This parameter is not a standard OpenAI parameter. When you make calls using the Python SDK, place the parameter in the extra_body object.The configuration is as follows: extra_body={"max_input_tokens": xxx}.

max_tokens integer (Optional)

Maximum tokens in the response. Generation stops when this limit is reached, and the returned finish_reason is length.

The default and maximum values are the model's maximum output length. For more information, see Models.

This parameter is useful for controlling the output length in scenarios such as generating summaries or keywords, or for reducing costs and shortening response times.

When max_tokens is triggered, the finish_reason field of the response is length.

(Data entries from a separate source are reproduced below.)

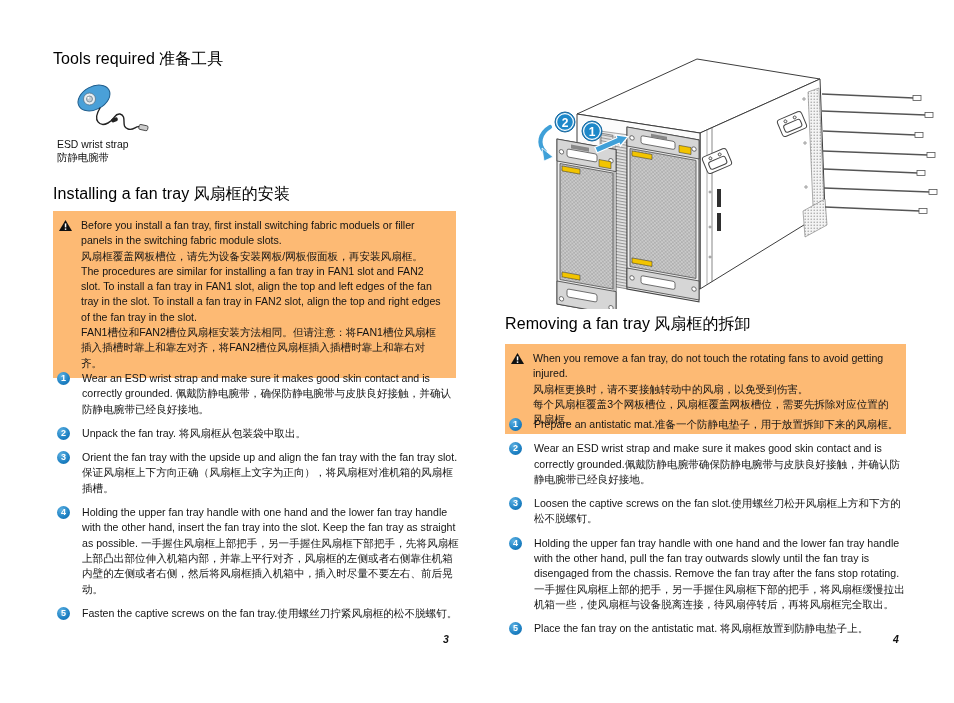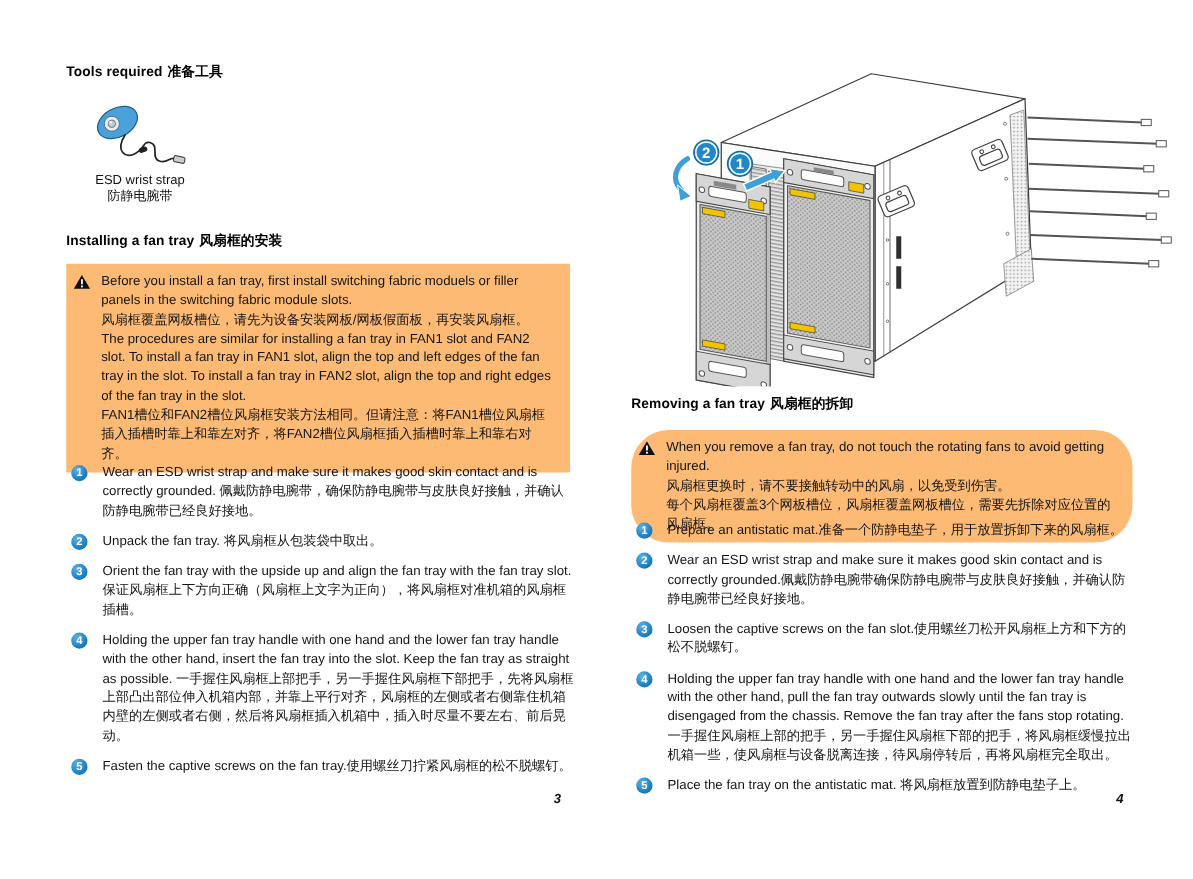--- a/index.html
+++ b/index.html
@@ -1,24 +1,24 @@
 <!DOCTYPE html>
 <html><head>
 <meta charset="utf-8">
 <style>
   html,body{margin:0;padding:0;}
   body{
     width:954px;height:703px;background:#ffffff;position:relative;overflow:hidden;
     font-family:"Liberation Sans","DejaVu Sans",sans-serif;color:#1c1c1c;
   }
   .abs{position:absolute;}
-  h1.sec{margin:0;font-size:11px;font-weight:700;color:#000;line-height:19px;letter-spacing:.1px;}
+  h1.sec{margin:0;font-size:16px;font-weight:400;color:#000;line-height:19px;letter-spacing:.1px;}
   h1.sec .zh{margin-left:4px;}
   
-  .tool{position:absolute;text-align:center;}
+  .tool{position:absolute;text-align:left;}
   .tool .iconbox{height:54px;display:flex;align-items:center;justify-content:center;}
   .tool .cap{font-size:10.4px;line-height:13px;color:#111;}
   
   .note{background:#fdba74;display:flex;gap:8px;padding:7px 12px 7px 6px;box-sizing:border-box;}
   .note .warn{flex:0 0 14px;padding-top:2px;}
   .note .nbody{flex:1;}
   .note p{margin:0;font-size:10.6px;line-height:15.3px;color:#141414;}
   
   ol.steps{list-style:none;margin:0;padding:0 0 0 4px;display:flex;flex-direction:column;gap:9px;}
   .step{display:flex;gap:12px;font-size:10.6px;line-height:15.3px;color:#141414;}
@@ -245,21 +245,21 @@
       <circle cx="76" cy="84" r="8.4" fill="none" stroke="#ffffff" stroke-width="1.2"></circle>
       <text x="76" y="88.5" text-anchor="middle" font-size="12" font-weight="bold" fill="#ffffff">1</text>
     </g>
   </svg>
 </div>
 
 <h1 class="sec abs" style="left:505px;top:314px;">
   <span>Removing a fan tray</span><span class="zh">风扇框的拆卸</span>
 </h1>
 
-<div class="note abs" style="left:505px;top:344px;width:401px;border-radius:30px;">
+<div class="note abs" style="left:505px;top:344px;width:401px;">
   <span class="warn">
     <svg width="13" height="12" viewBox="0 0 13 12">
       <path d="M6.5 0 L13 11 L0 11 Z" fill="#101010"></path>
       <rect x="5.8" y="3.4" width="1.5" height="4" fill="#ffffff"></rect>
       <rect x="5.8" y="8.4" width="1.5" height="1.5" fill="#ffffff"></rect>
     </svg>
   </span>
   <div class="nbody">
     <p>When you remove a fan tray, do not touch the rotating fans to avoid getting injured.</p>
     <p>风扇框更换时，请不要接触转动中的风扇，以免受到伤害。</p>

max_tokens does not limit the length of the chain-of-thought.

vl_high_resolution_images boolean (Optional) Defaults to: false

Increases the maximum pixel limit for input images when enabled. The limit is set to the pixel value that corresponds to 16384 tokens. For more information, see Process high-resolution images.

vl_high_resolution_images: true: A fixed-resolution strategy is used, and the max_pixels setting is ignored. If an image exceeds this resolution, its total pixels are downscaled to this limit.
Click to view the pixel limits for each model
When vl_high_resolution_images is True, different models have different pixel limits:
- Qwen3-VL series, qwen-vl-max, qwen-vl-max-latest, qwen-vl-max-0813, qwen-vl-plus, qwen-vl-plus-latest, qwen-vl-plus-0815: 16777216 (each Token corresponds to 32*32 pixels, i.e., 16384*32*32)
- QVQ series and other Qwen2.5-VL series models: 12845056 (each Token corresponds to 28*28 pixels, i.e., 16384*28*28)
If vl_high_resolution_images is false, the actual resolution is determined by both max_pixels and the default limit. If the image exceeds max_pixels, it is downscaled to max_pixels. The default pixel limits for models are the default value of max_pixels.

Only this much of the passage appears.